TASK DESCRIPTION
Look through the entries below, please, and copy every line with the word "radius".

____________

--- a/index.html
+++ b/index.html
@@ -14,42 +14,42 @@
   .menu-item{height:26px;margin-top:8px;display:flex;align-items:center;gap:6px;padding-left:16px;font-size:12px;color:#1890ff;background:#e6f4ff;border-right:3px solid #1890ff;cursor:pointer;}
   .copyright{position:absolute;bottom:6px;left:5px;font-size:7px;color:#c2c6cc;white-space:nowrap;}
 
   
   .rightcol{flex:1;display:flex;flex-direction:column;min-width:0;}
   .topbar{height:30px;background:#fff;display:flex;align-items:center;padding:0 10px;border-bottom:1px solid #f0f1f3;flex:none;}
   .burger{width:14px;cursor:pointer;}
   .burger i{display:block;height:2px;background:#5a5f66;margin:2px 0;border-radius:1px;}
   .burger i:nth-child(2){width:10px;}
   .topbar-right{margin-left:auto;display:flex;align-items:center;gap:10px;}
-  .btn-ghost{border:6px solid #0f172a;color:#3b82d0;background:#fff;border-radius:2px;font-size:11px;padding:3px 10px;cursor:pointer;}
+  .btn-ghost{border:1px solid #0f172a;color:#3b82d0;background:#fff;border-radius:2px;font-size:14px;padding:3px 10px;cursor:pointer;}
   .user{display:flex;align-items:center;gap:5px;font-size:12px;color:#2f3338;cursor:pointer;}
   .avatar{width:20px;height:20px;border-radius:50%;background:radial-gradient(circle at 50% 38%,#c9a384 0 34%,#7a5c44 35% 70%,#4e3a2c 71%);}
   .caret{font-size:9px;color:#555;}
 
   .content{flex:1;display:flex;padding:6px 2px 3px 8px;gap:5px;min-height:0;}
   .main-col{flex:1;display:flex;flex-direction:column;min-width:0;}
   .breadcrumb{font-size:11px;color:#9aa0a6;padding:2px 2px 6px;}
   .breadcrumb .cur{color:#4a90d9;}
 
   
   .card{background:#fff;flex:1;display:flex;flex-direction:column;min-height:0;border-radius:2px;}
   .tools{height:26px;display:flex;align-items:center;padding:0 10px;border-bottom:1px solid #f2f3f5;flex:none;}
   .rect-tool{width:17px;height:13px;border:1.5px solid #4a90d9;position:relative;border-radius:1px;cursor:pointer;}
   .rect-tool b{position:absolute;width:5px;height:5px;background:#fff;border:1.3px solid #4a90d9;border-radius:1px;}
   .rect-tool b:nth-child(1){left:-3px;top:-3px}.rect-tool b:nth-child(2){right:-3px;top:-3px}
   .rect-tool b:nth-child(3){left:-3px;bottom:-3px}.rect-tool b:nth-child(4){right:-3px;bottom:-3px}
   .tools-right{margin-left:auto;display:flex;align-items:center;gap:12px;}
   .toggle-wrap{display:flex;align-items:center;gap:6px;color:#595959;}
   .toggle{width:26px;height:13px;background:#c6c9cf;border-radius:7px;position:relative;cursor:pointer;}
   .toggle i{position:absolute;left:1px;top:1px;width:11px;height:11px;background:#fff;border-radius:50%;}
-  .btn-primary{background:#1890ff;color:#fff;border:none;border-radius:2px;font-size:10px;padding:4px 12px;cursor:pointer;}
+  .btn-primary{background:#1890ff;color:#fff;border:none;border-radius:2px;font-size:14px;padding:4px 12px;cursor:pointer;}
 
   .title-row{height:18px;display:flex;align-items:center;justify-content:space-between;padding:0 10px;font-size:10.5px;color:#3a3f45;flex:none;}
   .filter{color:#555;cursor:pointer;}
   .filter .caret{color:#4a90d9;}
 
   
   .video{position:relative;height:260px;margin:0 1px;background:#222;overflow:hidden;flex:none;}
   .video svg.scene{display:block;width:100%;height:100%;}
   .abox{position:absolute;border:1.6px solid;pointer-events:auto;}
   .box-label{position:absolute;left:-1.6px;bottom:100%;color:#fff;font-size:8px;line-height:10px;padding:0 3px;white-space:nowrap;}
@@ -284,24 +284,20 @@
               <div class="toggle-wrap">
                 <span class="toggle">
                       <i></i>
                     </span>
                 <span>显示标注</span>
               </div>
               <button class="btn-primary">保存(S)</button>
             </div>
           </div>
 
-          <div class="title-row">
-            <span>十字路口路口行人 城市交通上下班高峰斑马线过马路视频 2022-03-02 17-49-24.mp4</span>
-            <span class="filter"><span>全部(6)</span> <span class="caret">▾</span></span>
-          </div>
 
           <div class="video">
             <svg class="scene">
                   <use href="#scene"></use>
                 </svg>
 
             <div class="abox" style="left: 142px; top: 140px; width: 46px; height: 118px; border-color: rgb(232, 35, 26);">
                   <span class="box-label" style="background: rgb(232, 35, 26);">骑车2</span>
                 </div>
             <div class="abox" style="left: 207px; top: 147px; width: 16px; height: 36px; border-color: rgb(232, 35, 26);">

____________

TASK OUTPUT
   .burger i{display:block;height:2px;background:#5a5f66;margin:2px 0;border-radius:1px;}
-  .btn-ghost{border:6px solid #0f172a;color:#3b82d0;background:#fff;border-radius:2px;font-size:11px;padding:3px 10px;cursor:pointer;}
+  .btn-ghost{border:1px solid #0f172a;color:#3b82d0;background:#fff;border-radius:2px;font-size:14px;padding:3px 10px;cursor:pointer;}
   .avatar{width:20px;height:20px;border-radius:50%;background:radial-gradient(circle at 50% 38%,#c9a384 0 34%,#7a5c44 35% 70%,#4e3a2c 71%);}
   .card{background:#fff;flex:1;display:flex;flex-direction:column;min-height:0;border-radius:2px;}
   .rect-tool{width:17px;height:13px;border:1.5px solid #4a90d9;position:relative;border-radius:1px;cursor:pointer;}
   .rect-tool b{position:absolute;width:5px;height:5px;background:#fff;border:1.3px solid #4a90d9;border-radius:1px;}
   .toggle{width:26px;height:13px;background:#c6c9cf;border-radius:7px;position:relative;cursor:pointer;}
   .toggle i{position:absolute;left:1px;top:1px;width:11px;height:11px;background:#fff;border-radius:50%;}
-  .btn-primary{background:#1890ff;color:#fff;border:none;border-radius:2px;font-size:10px;padding:4px 12px;cursor:pointer;}
+  .btn-primary{background:#1890ff;color:#fff;border:none;border-radius:2px;font-size:14px;padding:4px 12px;cursor:pointer;}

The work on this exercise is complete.